◆ Work order ◆
Report the tally of lines in the material below that have the string "estimate", with no other output.
§
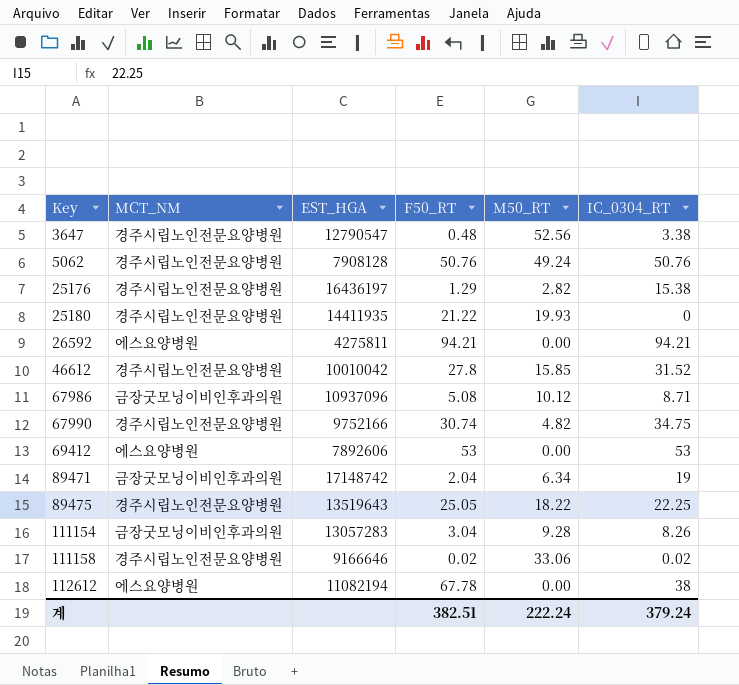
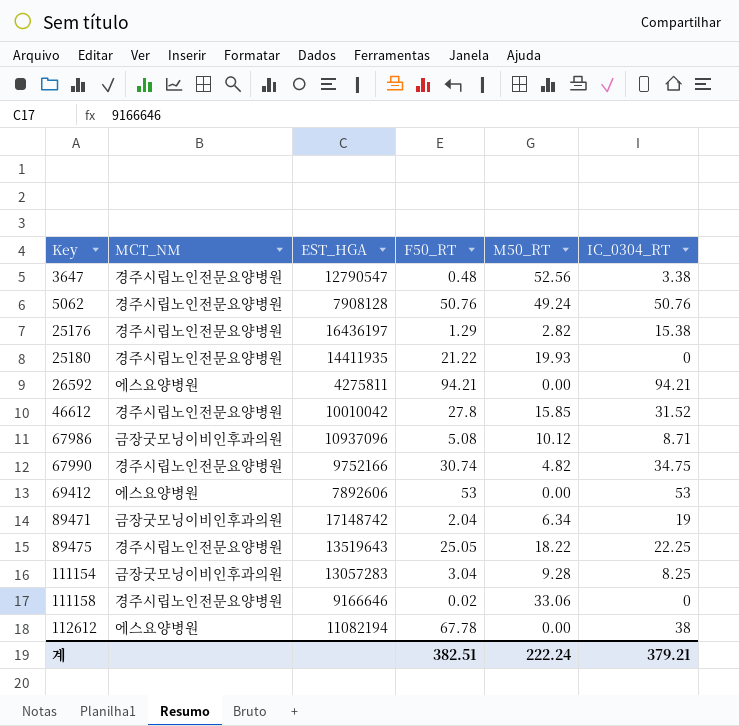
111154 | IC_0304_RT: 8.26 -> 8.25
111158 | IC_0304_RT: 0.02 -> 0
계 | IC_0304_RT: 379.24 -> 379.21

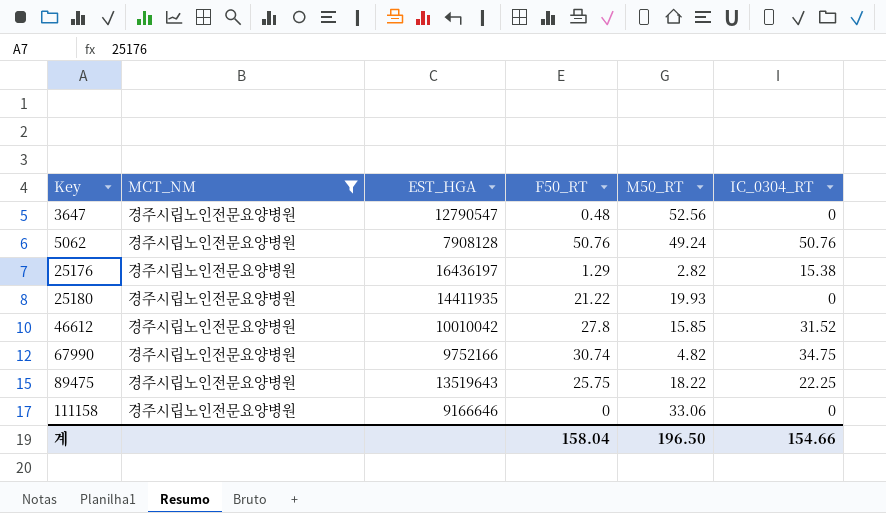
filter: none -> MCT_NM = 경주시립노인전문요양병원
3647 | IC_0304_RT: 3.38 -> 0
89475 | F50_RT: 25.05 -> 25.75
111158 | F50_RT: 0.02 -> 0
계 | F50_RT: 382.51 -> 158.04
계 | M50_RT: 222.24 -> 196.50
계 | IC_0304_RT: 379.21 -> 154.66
§
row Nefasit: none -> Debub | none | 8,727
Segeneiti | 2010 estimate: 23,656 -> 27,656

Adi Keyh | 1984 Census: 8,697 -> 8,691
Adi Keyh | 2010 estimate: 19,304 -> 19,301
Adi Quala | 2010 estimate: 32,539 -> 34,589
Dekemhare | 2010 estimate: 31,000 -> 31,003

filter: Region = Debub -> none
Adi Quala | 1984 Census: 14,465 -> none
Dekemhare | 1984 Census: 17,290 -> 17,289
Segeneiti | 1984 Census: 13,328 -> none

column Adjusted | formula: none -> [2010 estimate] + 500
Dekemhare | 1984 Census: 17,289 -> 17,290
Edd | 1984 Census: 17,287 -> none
§
◆ The answer ◆
5